Monthly Archives: November 2007

My weekly ScamSpam

Dear Katie,

I’m Mary. Landry, I came across your work at http://painterskeys.com/ , I am interested in the purchase of your arts to beautify our new home, we are moving from our canadian home to Ukraine in a couple of weeks.

What is the price of the art below excluding the shipping cost?

(1) The Wind in my Sails
oil painting on canvas
18 x 18 inches

(2) Abracadabra
oil painting on canvas
40 x 40 inches

On the payment, I would be glad to pay you with a Personal Cheque, because this method of payment is instant cashable.
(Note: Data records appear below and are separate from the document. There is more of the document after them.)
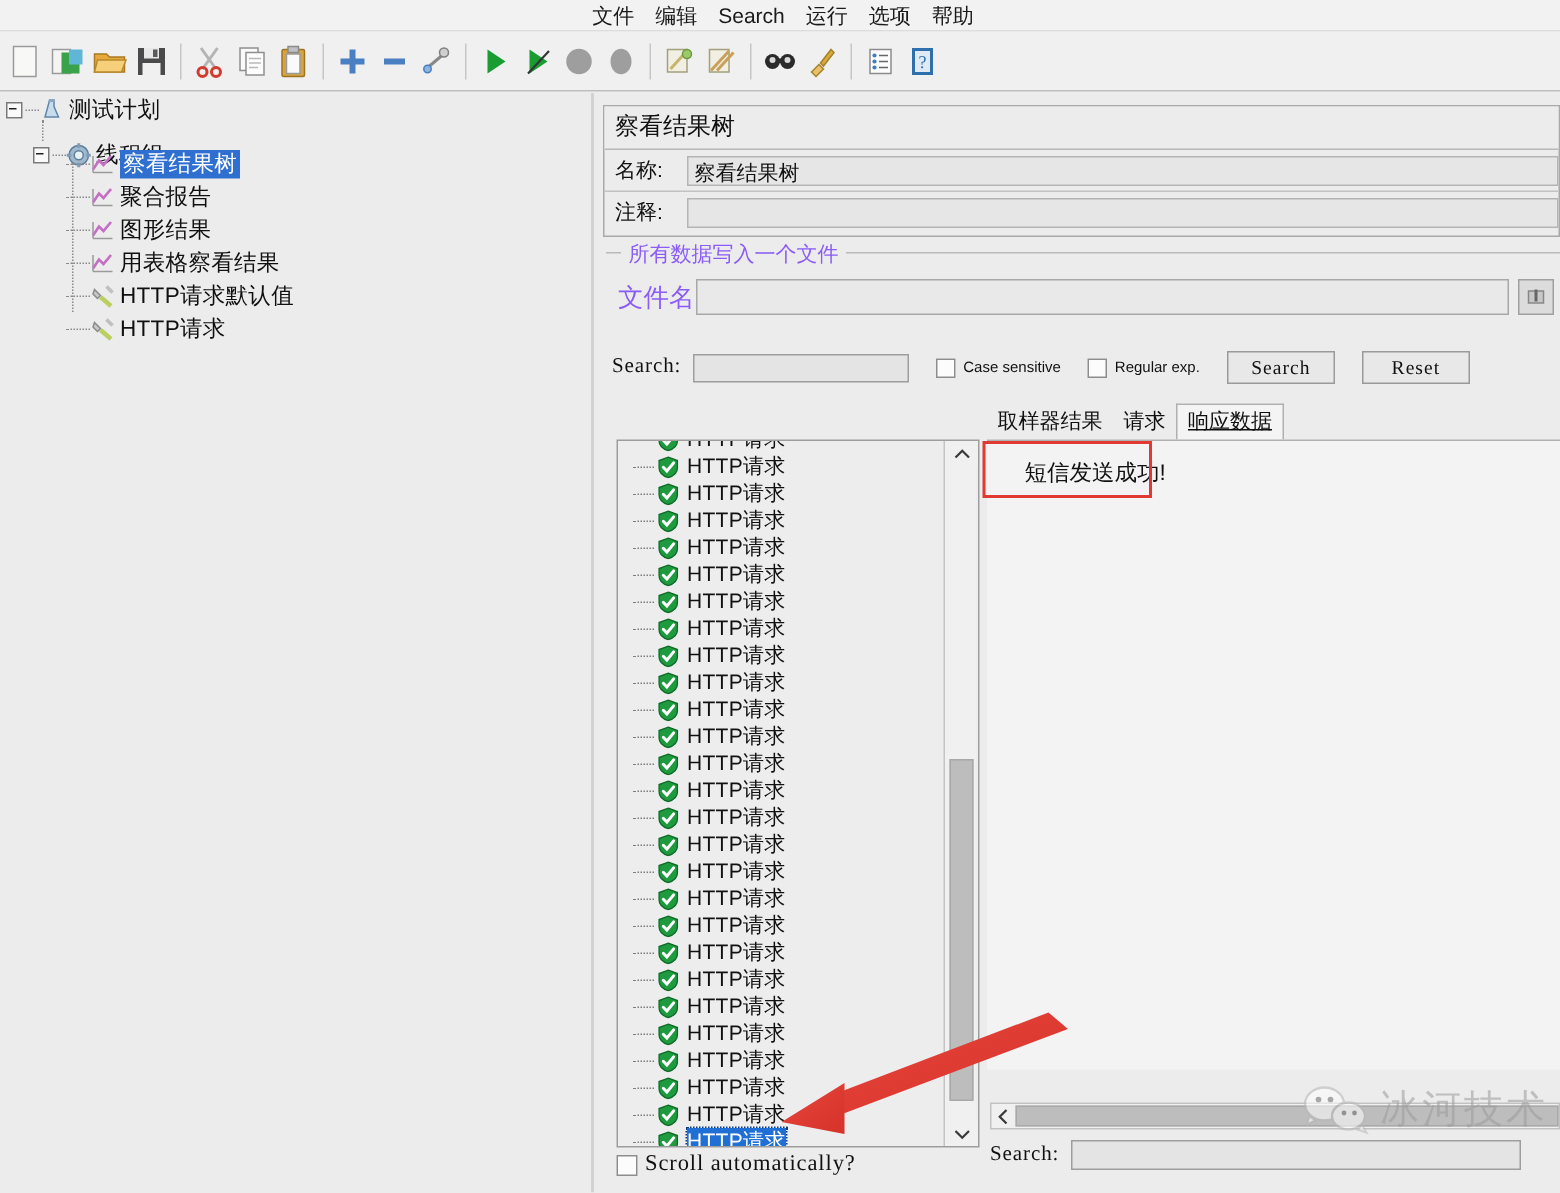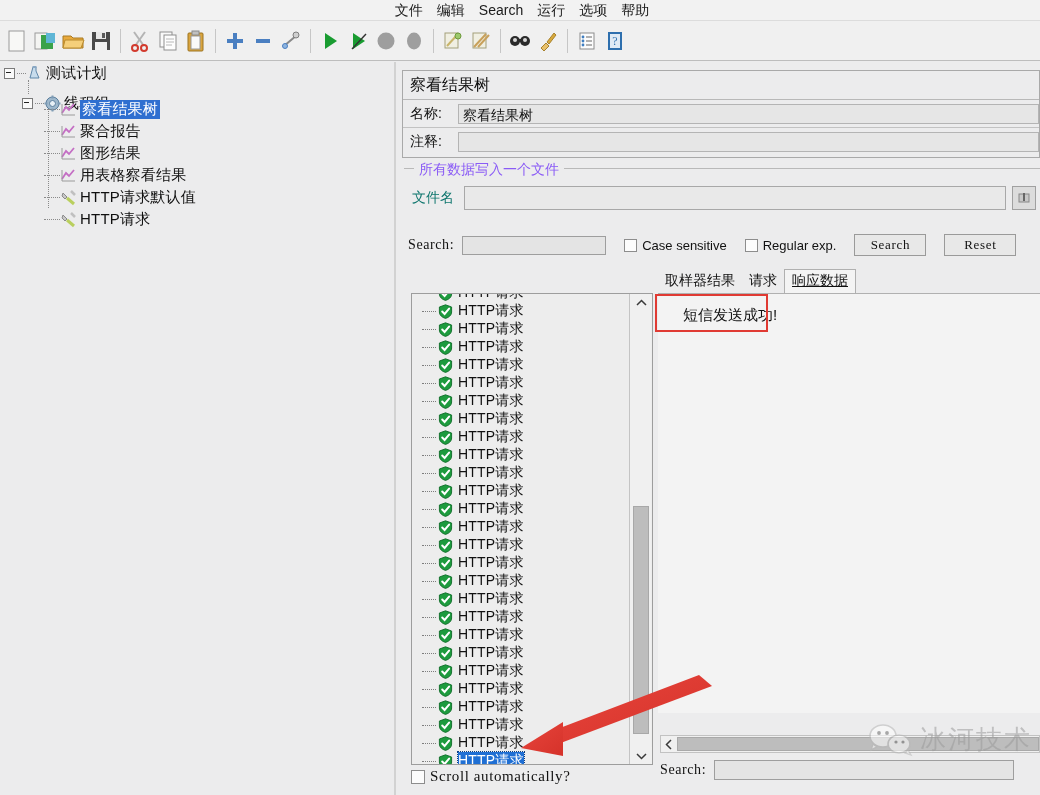--- a/index.html
+++ b/index.html
@@ -90,21 +90,21 @@
   .slabel{font-family:"Liberation Serif","DejaVu Serif",serif;font-size:14px;letter-spacing:.6px;margin-right:8px;color:#111;}
   .sinput{
     width:144px;height:19px;background:#e4e4e4;border:1px solid #9e9e9e;
     box-sizing:border-box;
   }
   .cbwrap{display:flex;align-items:center;margin-left:18px;}
   .cb{
     width:13px;height:13px;border:1px solid #8d8d8d;background:#fcfcfc;
     box-sizing:border-box;margin-right:5px;flex:none;
   }
-  .cbtxt{font-size:13px;color:#111;}
+  .cbtxt{font-size:10px;color:#111;}
   .sbtn{
     height:22px;min-width:72px;background:#e8e8e8;border:1px solid #9a9a9a;
     font-family:"Liberation Serif","DejaVu Serif",serif;font-size:13px;letter-spacing:.7px;
     display:flex;align-items:center;justify-content:center;margin-left:18px;
     color:#111;box-sizing:border-box;
   }
 
   
   .combo{
     position:absolute;left:411px;top:271px;width:240px;height:22px;
@@ -509,21 +509,21 @@
     <div class="frow">
       <span class="flabel">注释:</span>
       <span class="finput"></span>
     </div>
   </div>
 
   <div class="fieldset" style="left:404px;top:168px;width:636px;height:44px;"></div>
   <div class="legend" style="left:414px;top:161px;">所有数据写入一个文件</div>
 
   <div style="position:absolute;left:412px;top:186px;display:flex;align-items:center;width:624px;">
-    <span style="font-size:14px;width:52px;flex:none;color:#0f766e;">文件名</span>
+    <span style="font-size:17px;width:52px;flex:none;color:#8b5cf6;">文件名</span>
     <span style="flex:1;height:24px;background:#e9e9e9;border:1px solid #a8a8a8;box-sizing:border-box;"></span>
     <span style="width:24px;height:24px;margin-left:6px;background:#dcdcdc;border:1px solid #a0a0a0;
                  box-sizing:border-box;display:flex;align-items:center;justify-content:center;overflow:hidden;">
       <svg width="14" height="14" viewBox="0 0 14 14">
         <rect x="2" y="3" width="10" height="8" fill="#c8c8c8" stroke="#888"></rect>
         <rect x="6" y="2" width="2" height="8" fill="#666"></rect>
       </svg>
     </span>
   </div>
Please do not hesitate to contact me on how we can proceed.

Best regards,
Mary Landry.

How exciting. Will you pay about eight hundred over on the shipping, then ask me to reimburse you?

Last time you had different last name and needed to beautify your new home in London.

My question- why don’t you try to vary and personalize these emails a little more? My suspicions are aroused when the wording is so similar from one email to the next. But this detail was a new twist, and most interesting to me- through sleight of punctuation, you seem to have turned your last name into an adverb at the beginning of your letter.

My favorite related story here, on 419 Eater.

Four ATCs

Each measures 2.5 x 3.5 inches. Theme for this month was “Africa.” Persistent strep infection leaves me uninspired. May be brighter later.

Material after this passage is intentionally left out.